Ukraine News Today was a Ukraine-based private English language satellite television channel and webcasting service. The channel, which was owned by the Ukrainian 1+1 group and headquartered in Kyiv, presented round-the-clock news bulletins aimed at the overseas news market. The General Producer was Tetiana Pushnova.

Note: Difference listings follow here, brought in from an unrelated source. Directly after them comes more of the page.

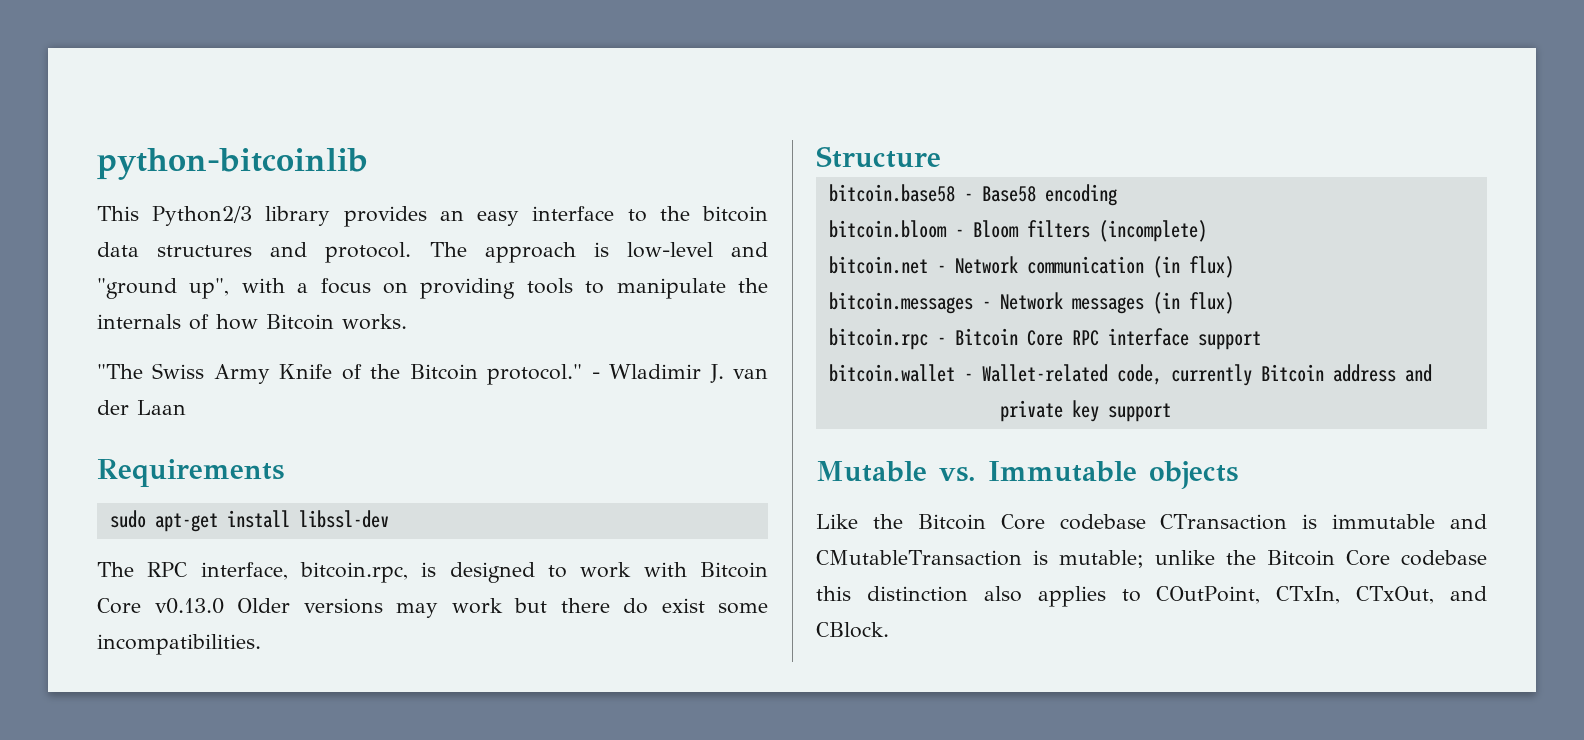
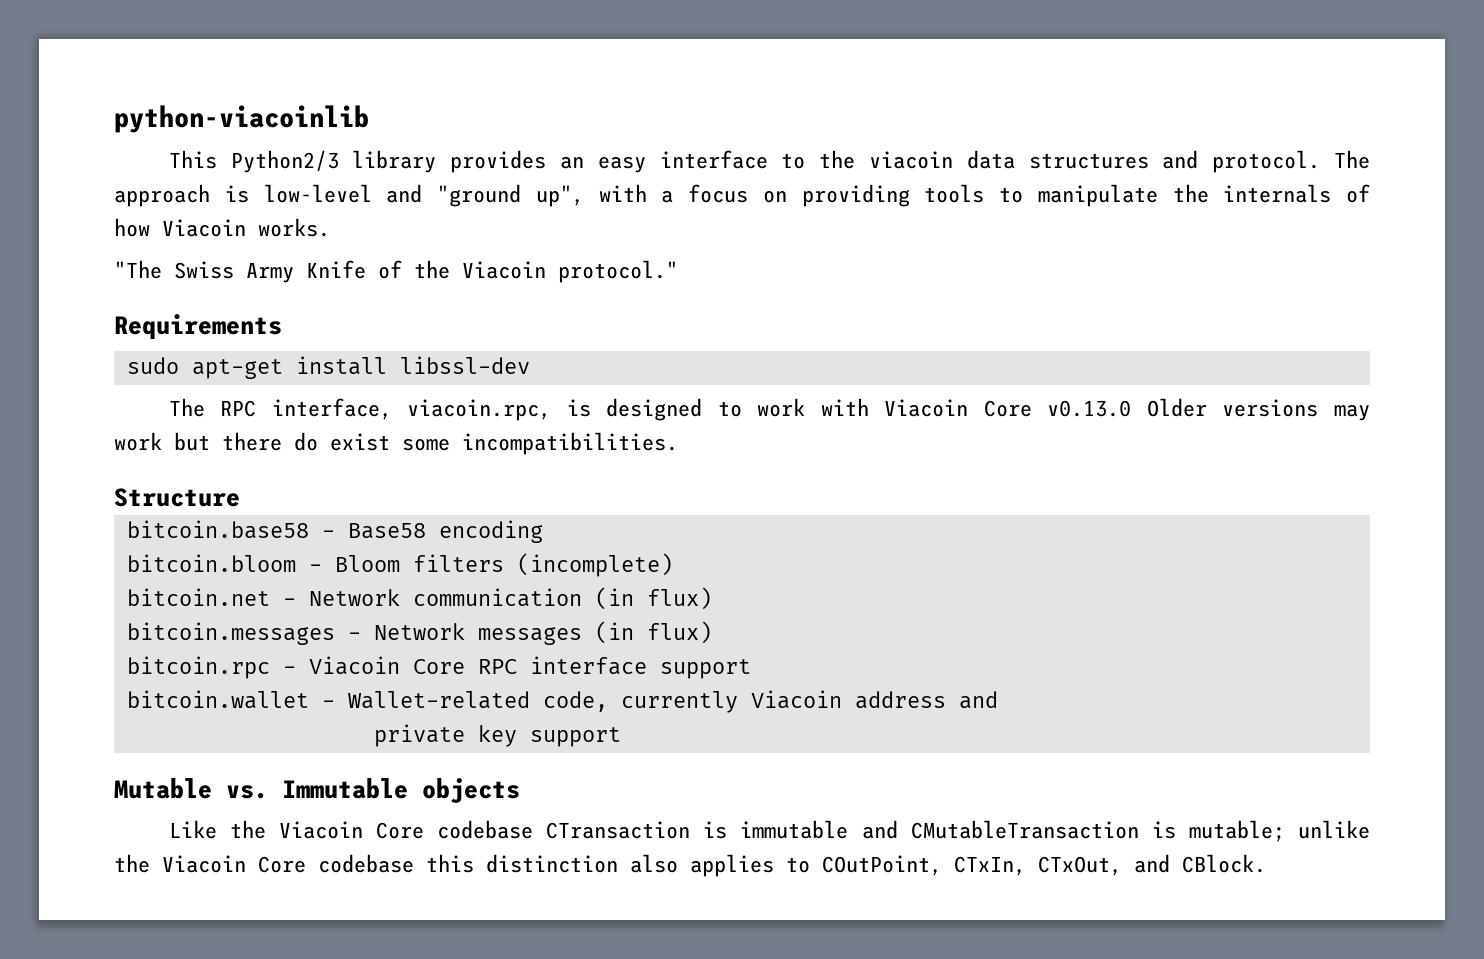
- python-bitcoinlib
+ python-viacoinlib
- This Python2/3 library provides an easy interface to the bitcoin data structures and protocol.
+ This Python2/3 library provides an easy interface to the viacoin data structures and protocol.
- The approach is low-level and "ground up", with a focus on providing tools to manipulate the internals of how Bitcoin works.
+ The approach is low-level and "ground up", with a focus on providing tools to manipulate the internals of how Viacoin works.
- "The Swiss Army Knife of the Bitcoin protocol." - Wladimir J. van der Laan
+ "The Swiss Army Knife of the Viacoin protocol."
- The RPC interface, bitcoin.rpc, is designed to work with Bitcoin Core v0.13.0 Older versions may work but there do exist some incompatibilities.
+ The RPC interface, viacoin.rpc, is designed to work with Viacoin Core v0.13.0 Older versions may work but there do exist some incompatibilities.
- bitcoin.rpc - Bitcoin Core RPC interface support
+ bitcoin.rpc - Viacoin Core RPC interface support
- bitcoin.wallet - Wallet-related code, currently Bitcoin address and
+ bitcoin.wallet - Wallet-related code, currently Viacoin address and
- Like the Bitcoin Core codebase CTransaction is immutable and CMutableTransaction is mutable; unlike the Bitcoin Core codebase this distinction also applies to COutPoint, CTxIn, CTxOut, and CBlock.
+ Like the Viacoin Core codebase CTransaction is immutable and CMutableTransaction is mutable; unlike the Viacoin Core codebase this distinction also applies to COutPoint, CTxIn, CTxOut, and CBlock.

In April 2016 it stopped satellite broadcasting, to become an online-only service. Prior to that, it was an international satellite television channel. On 26 December 2016, it was announced that its parent company 1+1 was shutting down the online service on 1 January 2017.

== History ==
In the midst of the Revolution of Dignity and Euromaidan, which saw major political change in Ukraine, as well as a surge of perceived anti-Ukraine propaganda from Russia, and in particular from channel RT, Ukrainian oligarch Ihor Kolomoyskiy, owner of one of the largest media groups in Ukraine, 1+1 Group, switched the focus of his first 24-hour news channel from Jewish matters to Ukraine, before relaunching as Ukraine Today. Kolomoyskyi stated that "Ukraine Today is our contribution in support of Ukraine's European choice".

===Previous ventures===
The channel has its origins in two previous English-language news channels owned by 1+1 Media and its majority shareholder Ukrainian oligarch Ihor Kolomoyskyi; Jewish News 1, which closed on 22 April 2014, and the intermediary channel Ukraine News 1 which closed in June 2014. Ten journalists of Jewish News 1 then moved over the new channel.

===Launch of Ukraine Today===
Ukraine Today began broadcasting on 14 August 2014, with a live stream on YouTube and via the Eutelsat Hot Bird satellite, displaying a testcard and scrolling text giving information on how to receive the channel. The channel officially launched on Ukrainian Independence Day, 24 August when it began broadcasting news content.

In 2014 Ukraine Today was operated by the UNIAN TV company.
In September 2014 Ukraine Today moved programming to a fully functioning studio, with presenters and interviews, following the original plans.

In October 2015 Ukraine Today launched in English on the Virgin Media platform, alongside its sister channel 1+1 International, being the first Ukrainian TV channels to broadcast to the United Kingdom. The Ukrainian embassy in London then joined the channel in 'officially launching' in the UK that December. It was already available in Italy, Germany, Netherlands, Belgium, Spain, and in Washington D.C. on the MHz Networks cable system.

===Closure===
Less than a year later, in April 2016, it was announced that satellite broadcasting of Ukraine Today would be stopped as a cost saving measure. It would move to being an online-only service.
On 26 December 2016, it was announced that the online-only service would be shut down on 1 January 2017. In its final press release Ukraine Today stated its "main purpose was to counter information war waged on Ukraine by Russian propaganda media outlets" and that it had "fulfilled its mission". Most of the staff, including Ukraine Today's Tom Bell, moved to the Ukrainian broadcaster UA TV.

== Format ==
According to the channel, its primary focus is on Ukrainian current affairs, with additional editorial focuses including EU expansion and integration, Russian relations with Europe and America, the defence of European values in both Ukraine and within the EU itself, and the challenges of nation-building in the 21st century.

Ukraine Today started broadcasting Euronews style content on 14 August 2014.